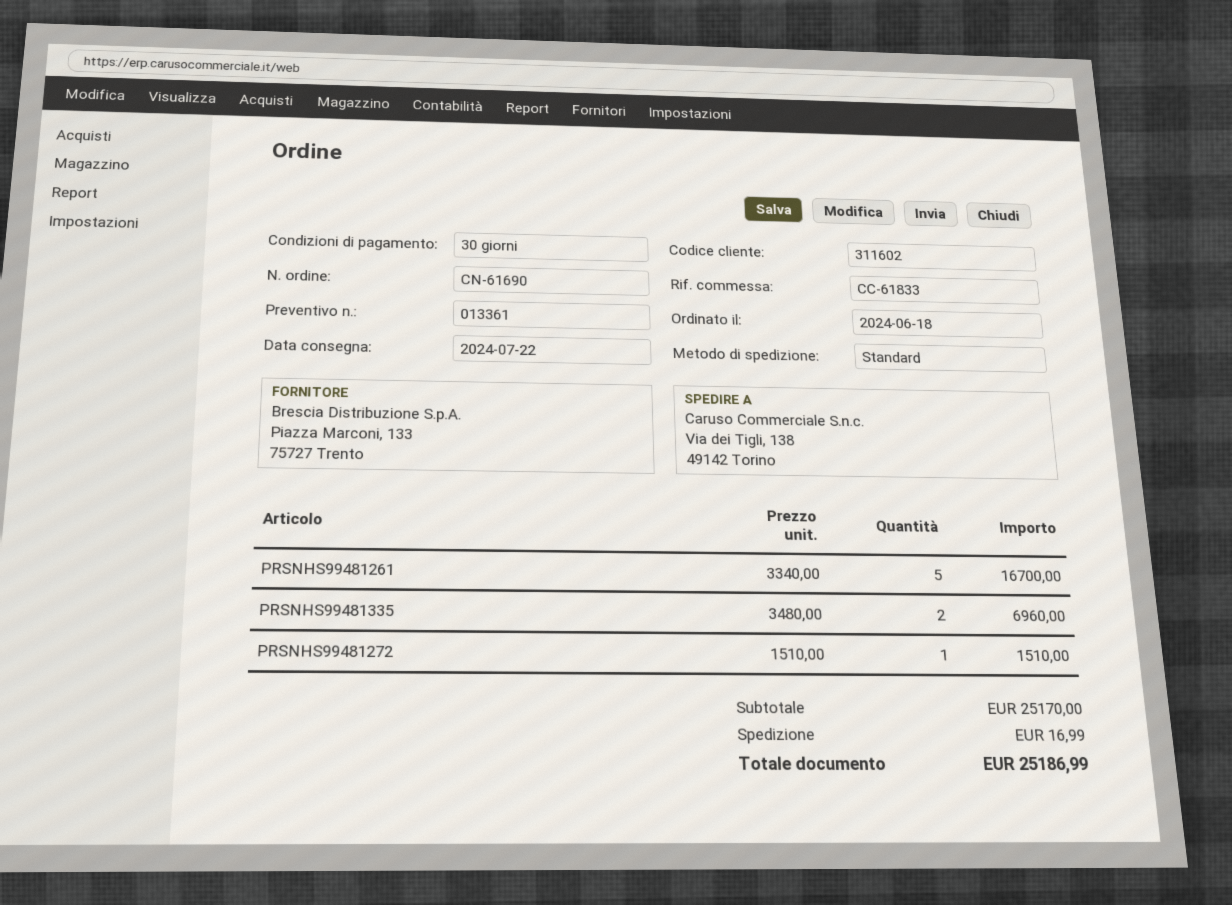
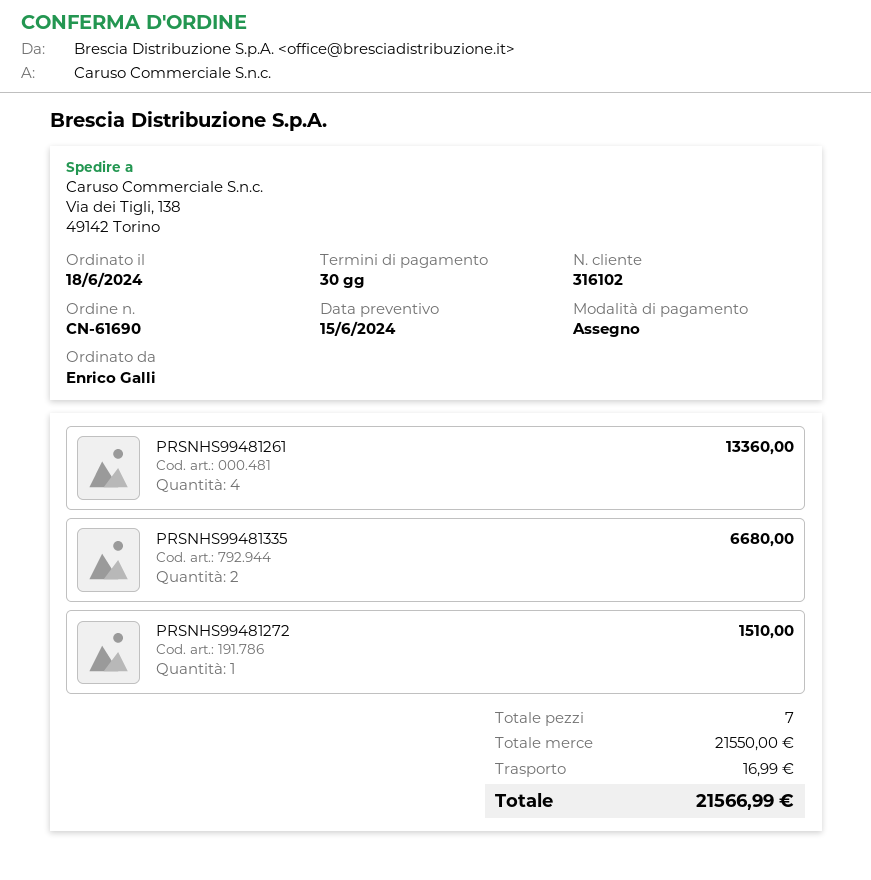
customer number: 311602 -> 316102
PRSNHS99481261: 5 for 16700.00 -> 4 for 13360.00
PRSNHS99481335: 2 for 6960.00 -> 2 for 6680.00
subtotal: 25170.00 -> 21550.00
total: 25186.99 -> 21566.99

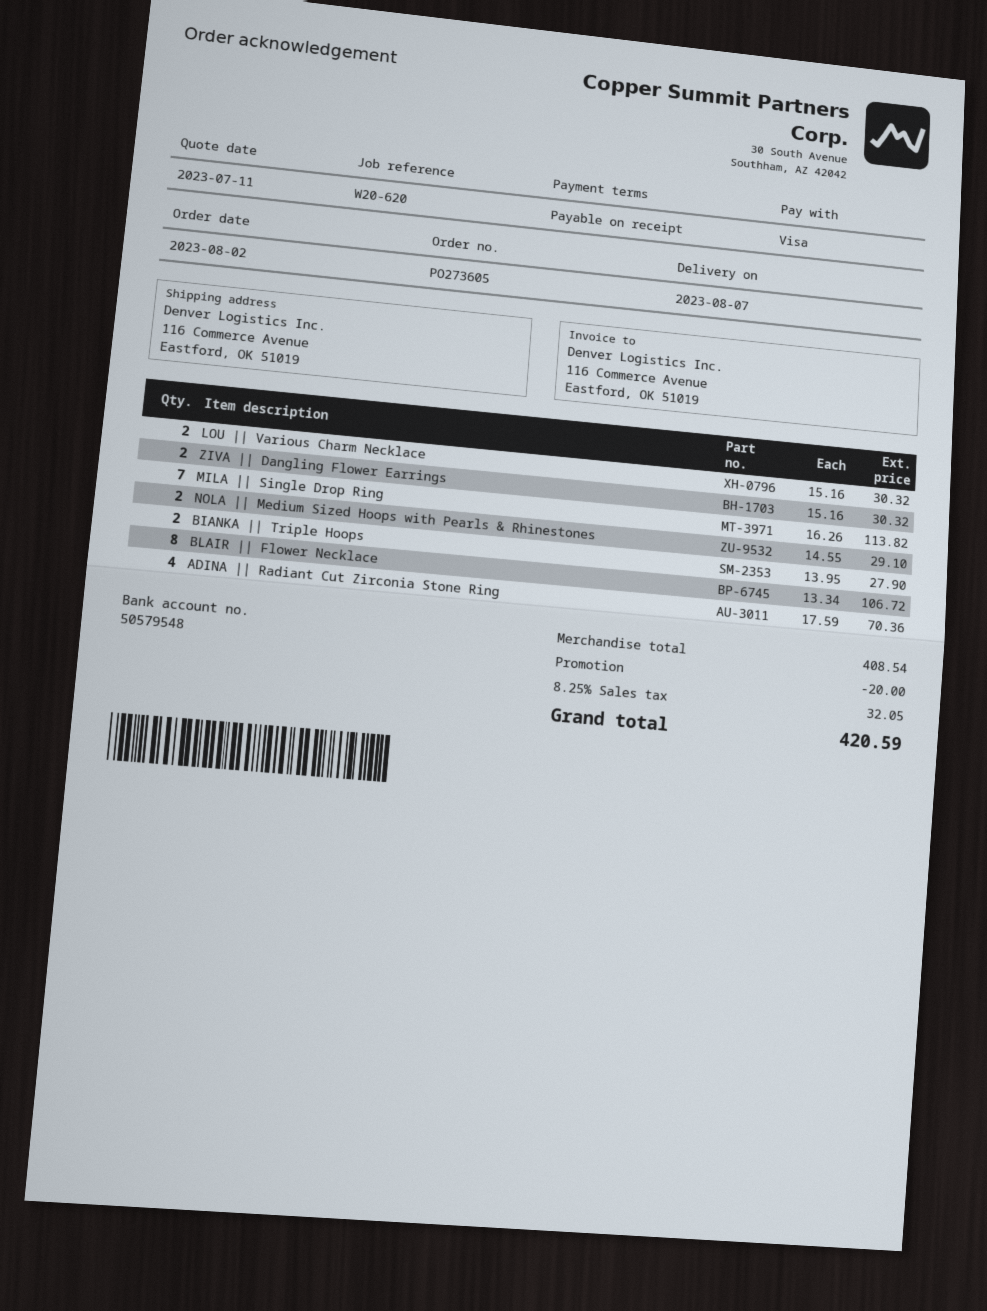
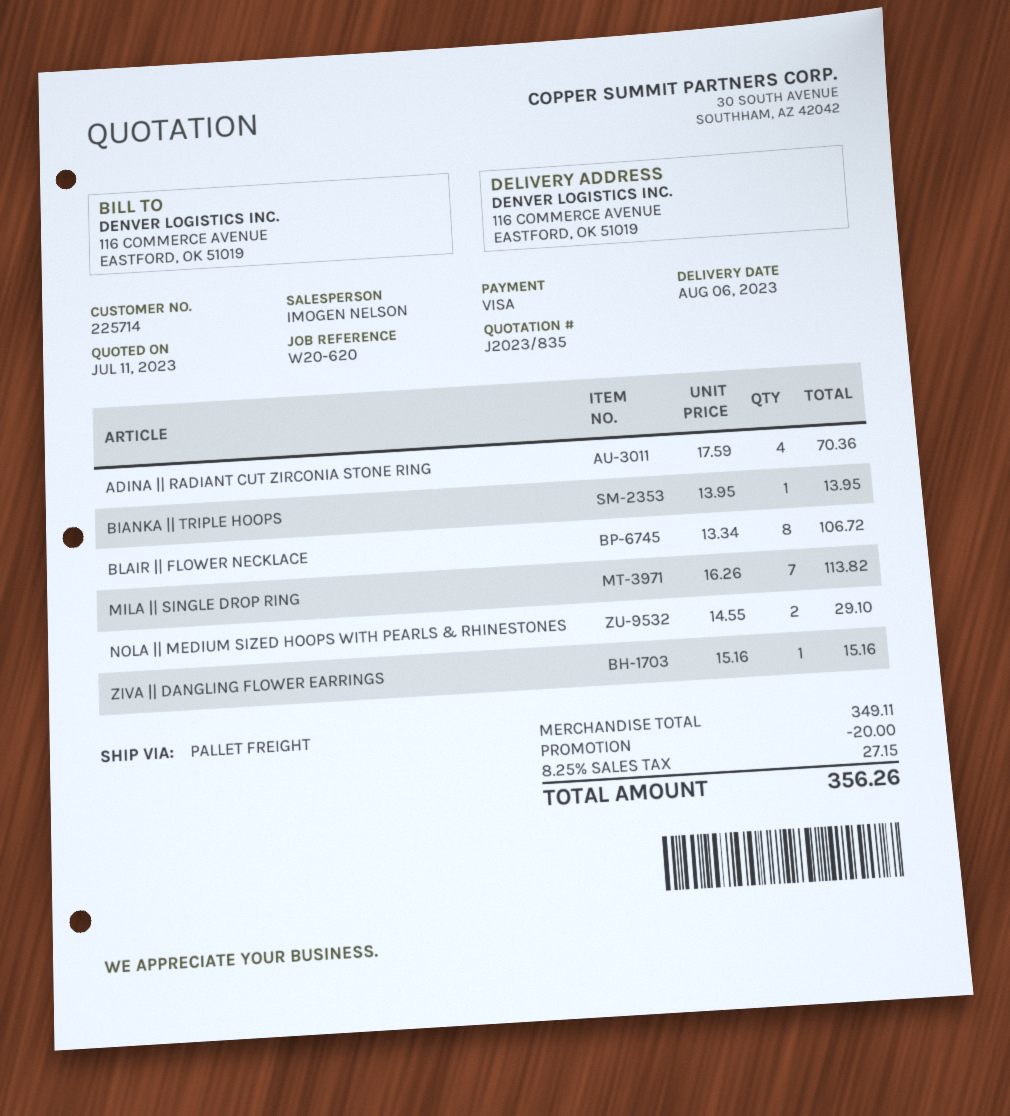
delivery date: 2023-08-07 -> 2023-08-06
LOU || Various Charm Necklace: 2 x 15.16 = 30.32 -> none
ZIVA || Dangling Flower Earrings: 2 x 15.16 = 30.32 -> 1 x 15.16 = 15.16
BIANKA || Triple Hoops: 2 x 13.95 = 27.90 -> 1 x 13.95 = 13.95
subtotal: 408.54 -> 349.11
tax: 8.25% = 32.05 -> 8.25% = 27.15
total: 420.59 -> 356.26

__________

## EXERCISE INSTRUCTIONS
How many lines of the entries above include the word "subtotal"? Answer with the number only.

## ANSWER BOX
2